[SERVER-6300] Node 2 is master but attempts to replicate from Node 3 Created: 04/Jul/12  Updated: 11/Jul/16  Resolved: 29/Aug/12

Status: Closed
Project: Core Server
Component/s: Replication
Affects Version/s: 2.0.6
Fix Version/s: None

Type: Bug Priority: Major - P3
Reporter: Tuure Laurinolli Assignee: Kristina Chodorow (Inactive)
Resolution: Done Votes: 0
Labels: None
Remaining Estimate: Not Specified
Time Spent: Not Specified
Original Estimate: Not Specified

Attachments: File br0.pcap    
Issue Links:
Related
related to SERVER-6733 Make oplog timeout shorter Closed
Operating System: ALL
Participants:

 Description   

I have been running some replication tests, and found something quite puzzling regarding failovers.

Looking at packet capture off the bridge interface (attached) and log files (snippets attached): After failure on network connection of Node 1 (which was master, last successful communications around packet 2414), Node 2 became master (2566 seems to be the first heartbeat with Node 2 as master). The client eventually timed out as expected. When the client attempted to perform the next update on Node 2 (packets 3271 and 3273), the write timed out. It appears that Node 2 thinks it is master, but instead of Node 3 replicating from Node 2, Node 2 is instead asking for replication updated from Node 3 (e.g. 3288). I think this is a bug.

The replication setup is a standard 3-node replica set. The nodes run in separate VirtualBox VMs with bridged networking. The network interfaces are connected to TAP interfaces on the host and connected together using a bridge device. In the test in question, a single client running on the host updates numbers in collection 'test' on the cluster one at a time. A failure is introduced by killing network connection of one of the VMs by setting packet loss on its TAP interface to 100% with netem.

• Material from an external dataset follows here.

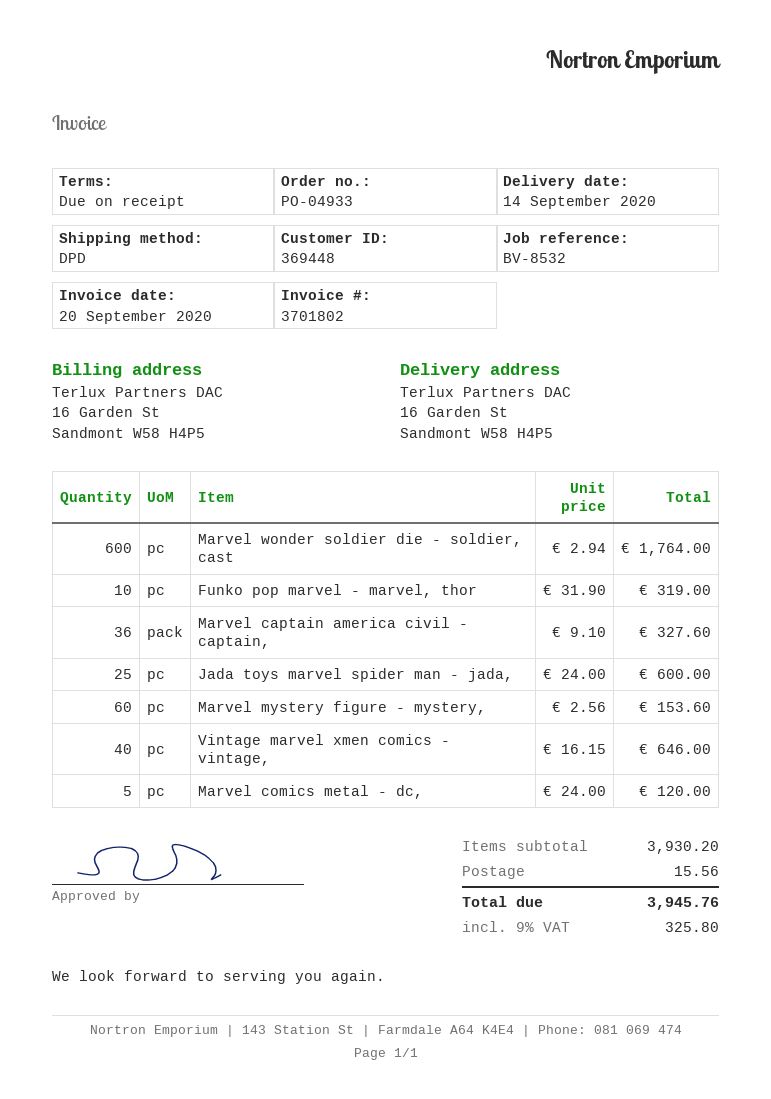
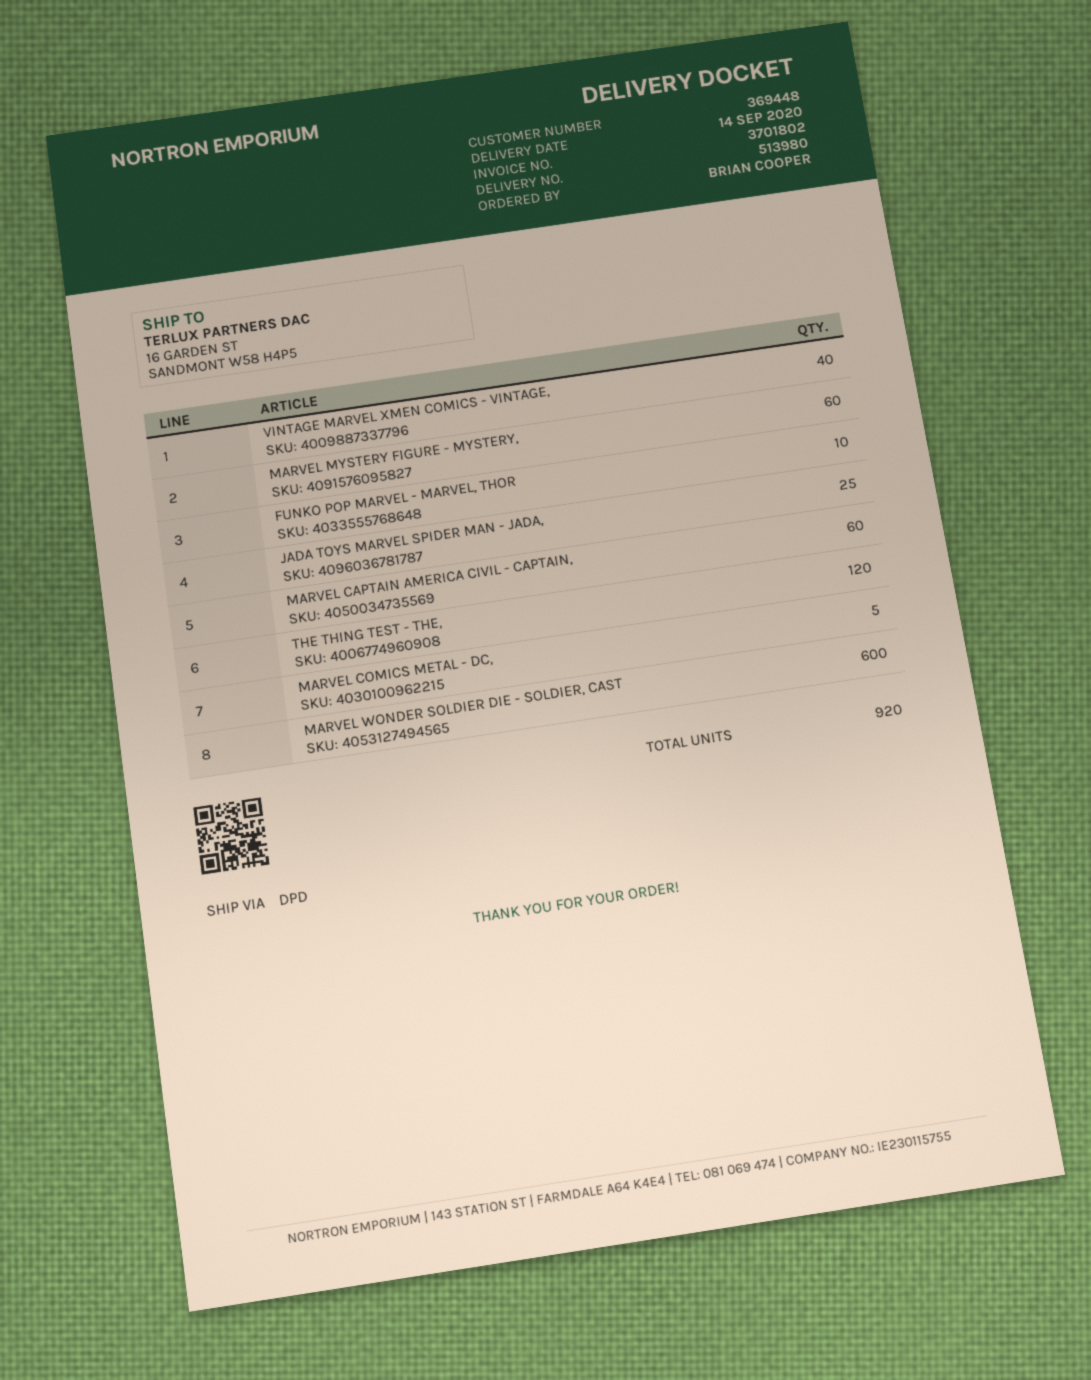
Marvel captain america civil - captain,: 36 -> 60
THE THING TEST - THE,: none -> 120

Snippet from mongodb.log of Node 2 when it became master:
Wed Jul 4 16:44:37 [rsHealthPoll] DBClientCursor::init call() failed
Wed Jul 4 16:44:37 [rsHealthPoll] replSet info test1:27017 is down (or slow to respond): DBClientBase::findN: transport error: test1:27017 query:

{ replSetHeartbeat: "test", v: 1, pv: 1, checkEmpty: false, from: "test2:27017" }

Wed Jul 4 16:44:37 [rsHealthPoll] replSet member test1:27017 is now in state DOWN
Wed Jul 4 16:44:37 [rsMgr] replSet info electSelf 2
Wed Jul 4 16:44:37 [rsMgr] replSet PRIMARY

Snippet from mongodb.log of Node 3 when it formed new cluster with Node 2:
Wed Jul 4 16:44:37 [conn190] replSet info voting yea for test2:27017 (2)
Wed Jul 4 16:44:37 [rsHealthPoll] couldn't connect to test1:27017: couldn't connect to server test1:27017
Wed Jul 4 16:44:38 [rsHealthPoll] replSet member test2:27017 is now in state PRIMARY
Wed Jul 4 16:44:38 [rsMgr] replSet info two primaries (transiently)
Wed Jul 4 16:44:44 [rsMgr] replSet info two primaries (transiently)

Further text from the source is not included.